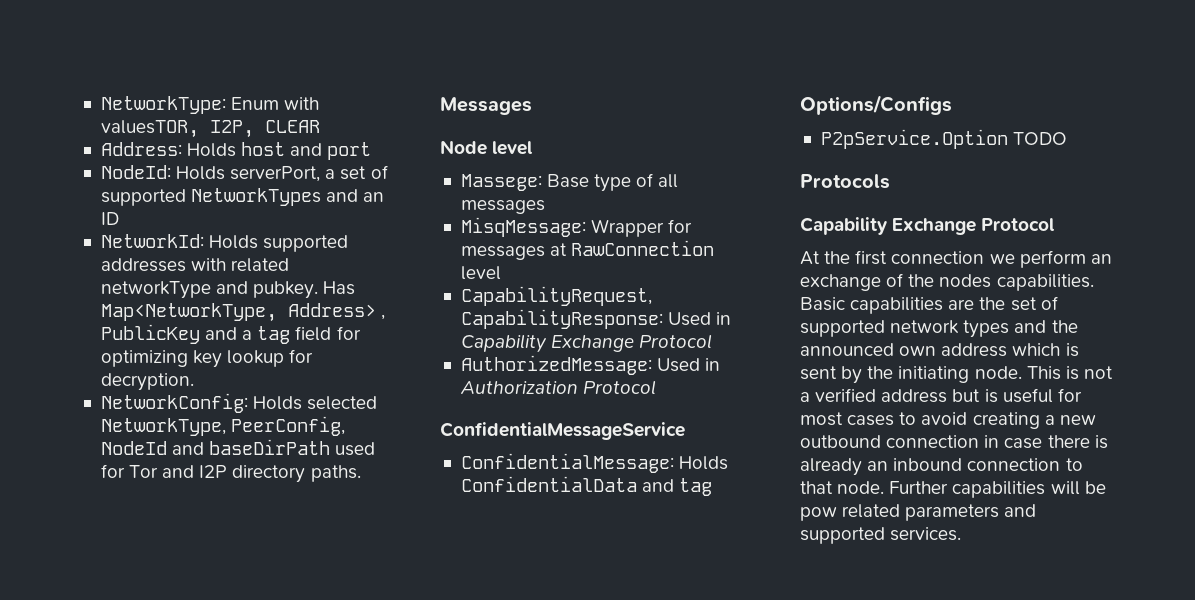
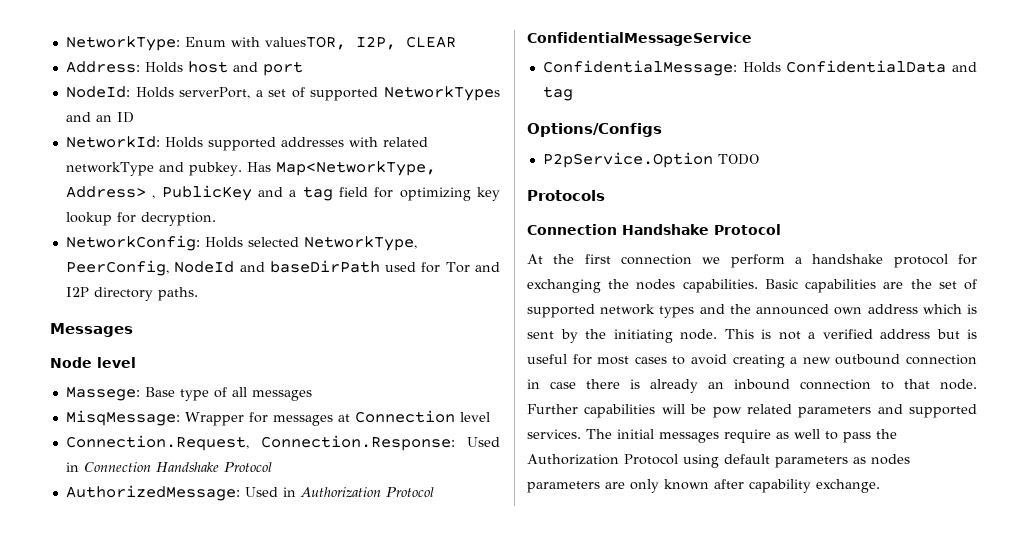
- MisqMessage: Wrapper for messages at RawConnection level
- CapabilityRequest, CapabilityResponse: Used in Capability Exchange Protocol
+ MisqMessage: Wrapper for messages at Connection level
+ Connection.Request, Connection.Response: Used in Connection Handshake Protocol
  Protocols
- Capability Exchange Protocol
+ Connection Handshake Protocol
- At the first connection we perform an exchange of the nodes capabilities.
+ At the first connection we perform a handshake protocol for exchanging the nodes capabilities.
+ The initial messages require as well to pass the Authorization Protocol using default parameters as nodes parameters are only known after capability exchange.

+ + +

The entries are to be written out in full and exactly, apart from the pictures.

## [TASK ANSWER]
- MisqMessage: Wrapper for messages at RawConnection level
- CapabilityRequest, CapabilityResponse: Used in Capability Exchange Protocol
+ MisqMessage: Wrapper for messages at Connection level
+ Connection.Request, Connection.Response: Used in Connection Handshake Protocol
  Protocols
- Capability Exchange Protocol
+ Connection Handshake Protocol
- At the first connection we perform an exchange of the nodes capabilities.
+ At the first connection we perform a handshake protocol for exchanging the nodes capabilities.
+ The initial messages require as well to pass the Authorization Protocol using default parameters as nodes parameters are only known after capability exchange.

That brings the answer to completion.